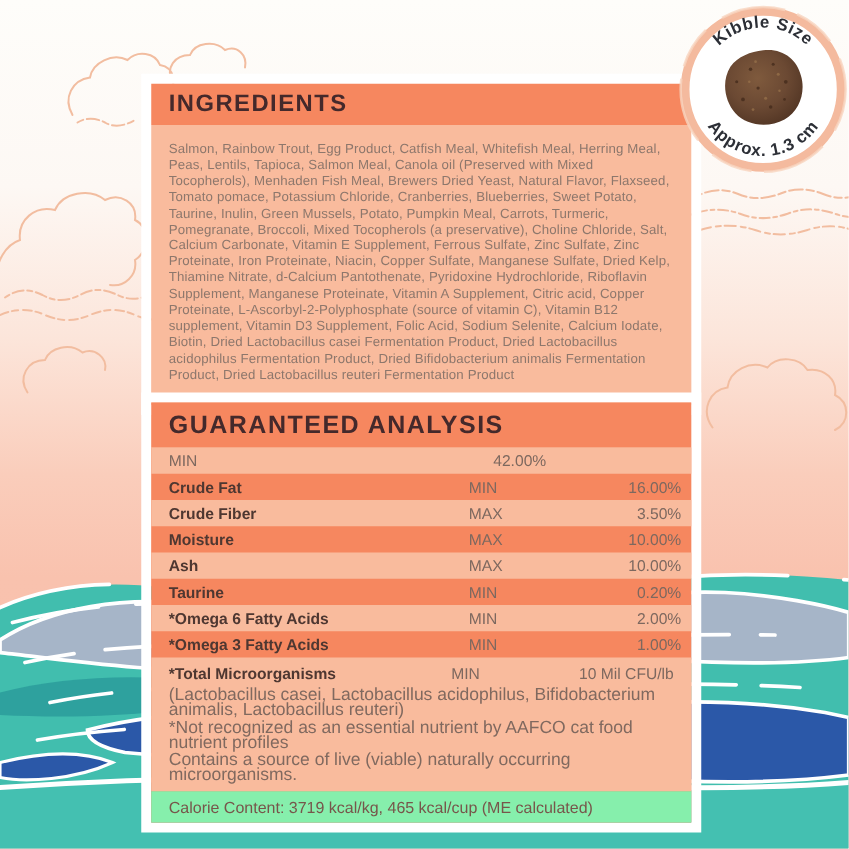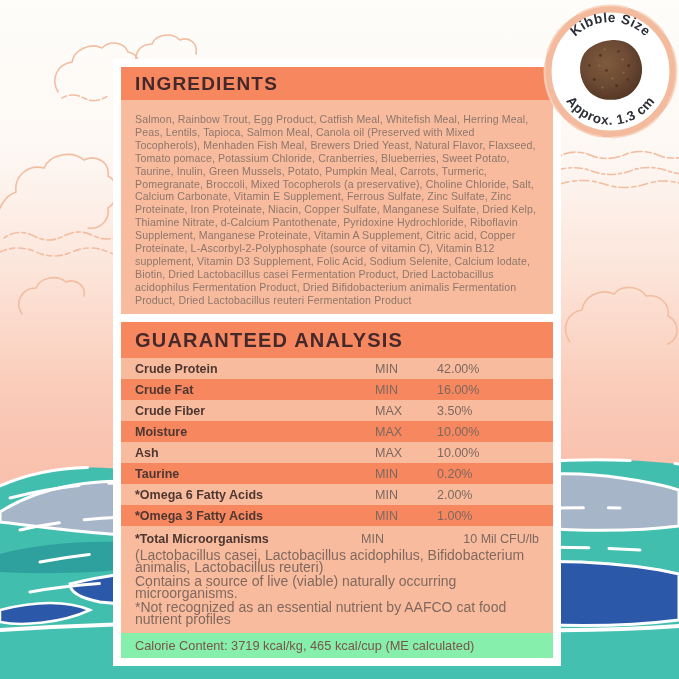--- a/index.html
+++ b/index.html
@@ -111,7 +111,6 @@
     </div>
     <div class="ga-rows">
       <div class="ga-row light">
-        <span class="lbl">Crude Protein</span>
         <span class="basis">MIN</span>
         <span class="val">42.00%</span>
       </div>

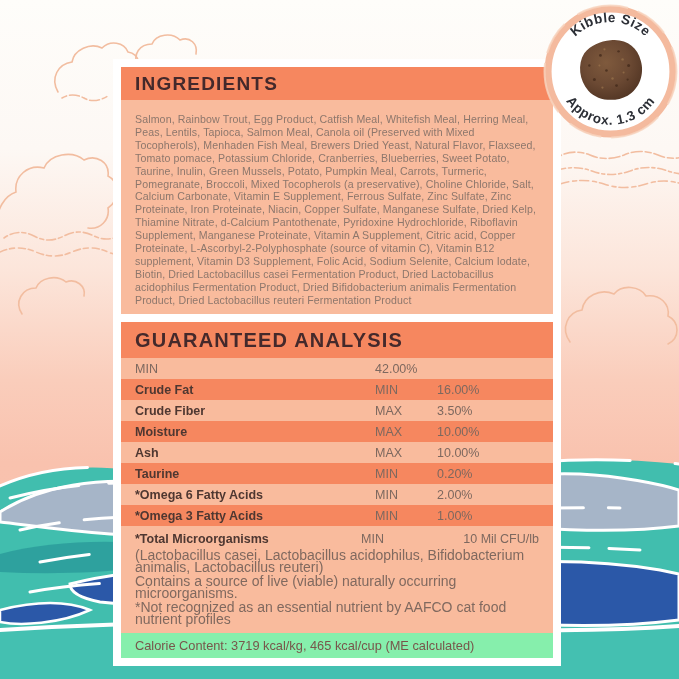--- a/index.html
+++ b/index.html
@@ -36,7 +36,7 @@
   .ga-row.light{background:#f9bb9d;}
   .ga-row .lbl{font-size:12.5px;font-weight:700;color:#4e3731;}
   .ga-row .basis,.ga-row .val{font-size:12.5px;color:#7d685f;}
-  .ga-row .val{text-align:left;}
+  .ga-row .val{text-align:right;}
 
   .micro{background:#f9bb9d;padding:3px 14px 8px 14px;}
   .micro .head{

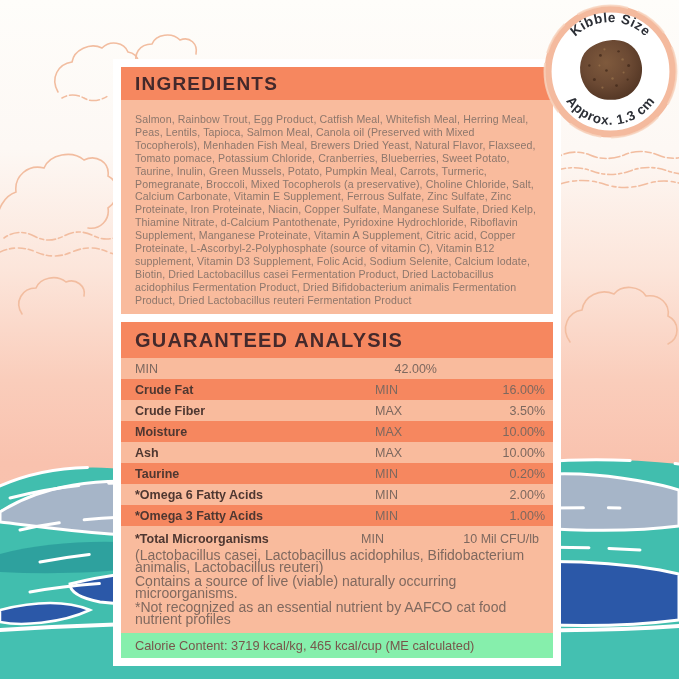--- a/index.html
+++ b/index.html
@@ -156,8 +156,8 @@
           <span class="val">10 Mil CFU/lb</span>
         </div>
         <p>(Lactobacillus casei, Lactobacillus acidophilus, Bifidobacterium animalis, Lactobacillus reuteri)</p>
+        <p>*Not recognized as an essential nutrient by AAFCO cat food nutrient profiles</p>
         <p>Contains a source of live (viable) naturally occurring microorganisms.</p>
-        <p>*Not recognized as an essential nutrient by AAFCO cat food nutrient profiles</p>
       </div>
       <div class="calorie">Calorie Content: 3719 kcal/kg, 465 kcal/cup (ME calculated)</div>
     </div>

════════════════════

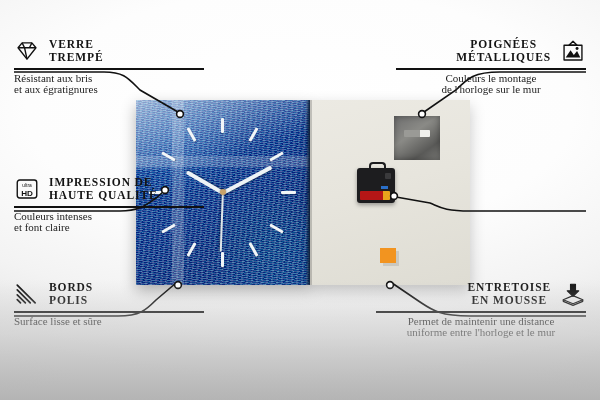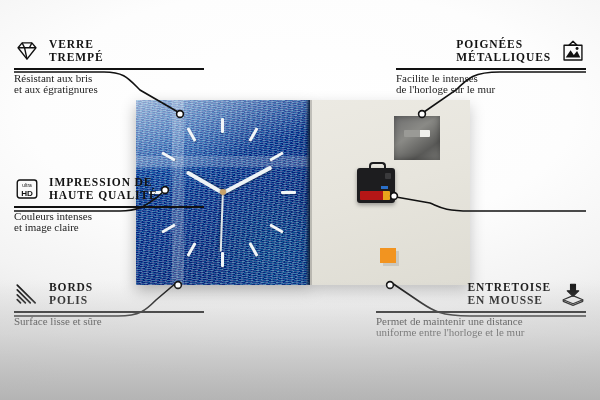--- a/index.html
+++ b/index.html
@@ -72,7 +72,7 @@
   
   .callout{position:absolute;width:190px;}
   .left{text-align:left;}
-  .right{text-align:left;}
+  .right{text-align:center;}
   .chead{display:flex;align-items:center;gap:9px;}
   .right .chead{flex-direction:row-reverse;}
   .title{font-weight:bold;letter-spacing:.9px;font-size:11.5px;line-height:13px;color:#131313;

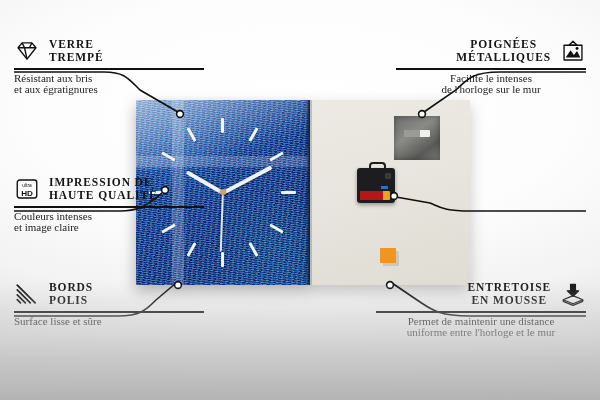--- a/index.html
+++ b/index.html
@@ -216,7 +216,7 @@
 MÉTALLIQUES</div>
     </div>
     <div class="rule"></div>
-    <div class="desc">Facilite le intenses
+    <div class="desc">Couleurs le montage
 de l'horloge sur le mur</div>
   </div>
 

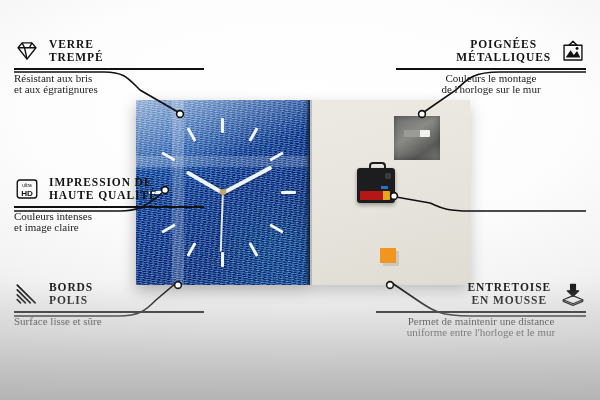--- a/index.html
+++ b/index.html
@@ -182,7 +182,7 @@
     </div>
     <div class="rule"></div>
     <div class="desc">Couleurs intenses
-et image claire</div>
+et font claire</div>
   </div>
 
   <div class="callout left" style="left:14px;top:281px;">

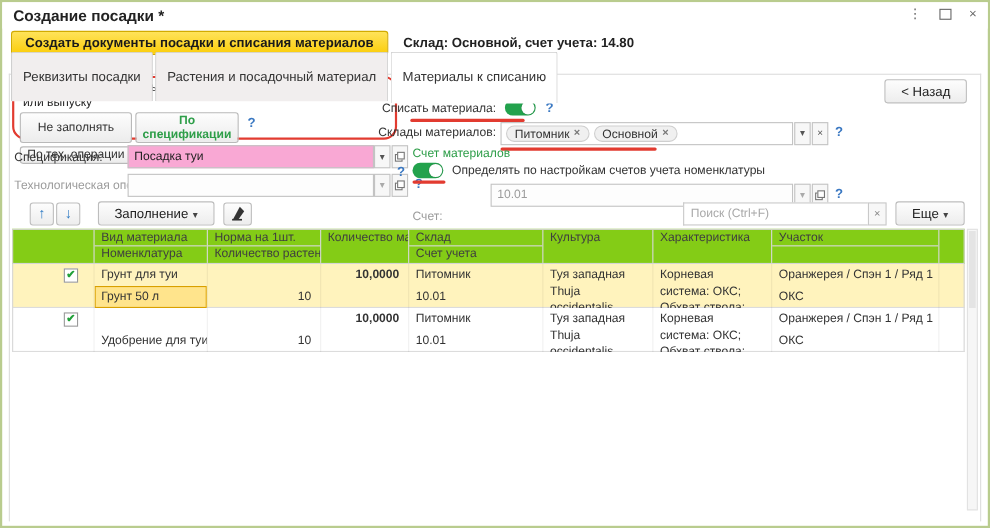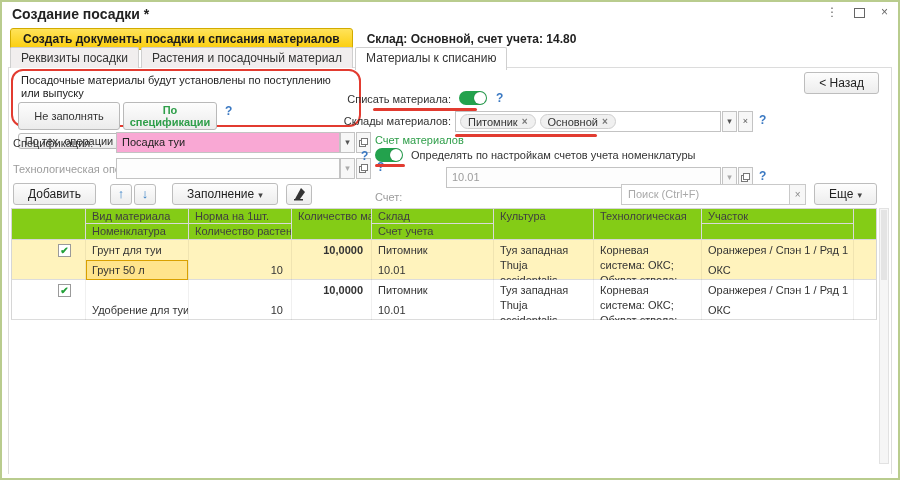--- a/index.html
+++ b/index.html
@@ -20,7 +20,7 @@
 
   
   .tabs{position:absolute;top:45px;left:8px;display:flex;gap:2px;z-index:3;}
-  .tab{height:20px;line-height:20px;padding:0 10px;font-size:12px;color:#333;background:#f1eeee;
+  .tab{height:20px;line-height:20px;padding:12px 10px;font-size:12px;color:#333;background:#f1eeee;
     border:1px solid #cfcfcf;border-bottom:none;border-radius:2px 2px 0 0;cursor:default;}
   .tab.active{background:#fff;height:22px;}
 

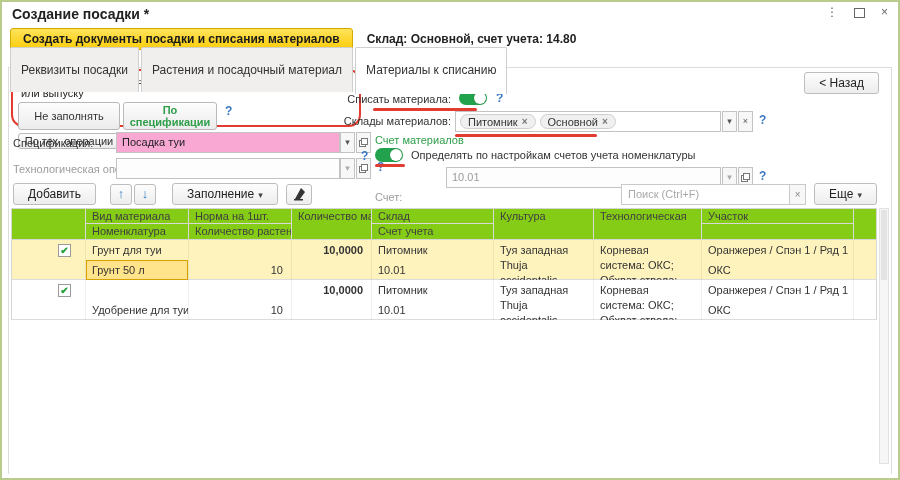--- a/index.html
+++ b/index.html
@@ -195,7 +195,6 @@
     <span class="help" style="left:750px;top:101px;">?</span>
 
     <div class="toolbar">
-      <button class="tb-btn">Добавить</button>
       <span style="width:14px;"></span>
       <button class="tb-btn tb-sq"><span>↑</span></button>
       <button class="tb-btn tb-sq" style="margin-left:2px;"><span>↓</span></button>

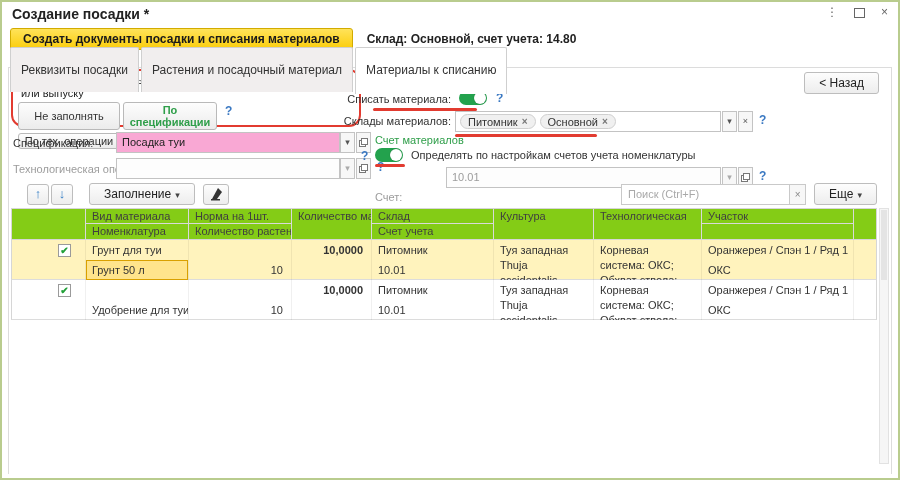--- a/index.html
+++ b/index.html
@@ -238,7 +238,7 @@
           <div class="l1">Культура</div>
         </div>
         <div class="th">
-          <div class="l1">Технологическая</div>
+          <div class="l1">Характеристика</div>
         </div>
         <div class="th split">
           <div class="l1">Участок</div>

════════════════════

TASK ITEM
Go through the data above and count the lines that hold "intenses". Respond with the number and no other words.

OUTPUT FOR THIS EXERCISE
2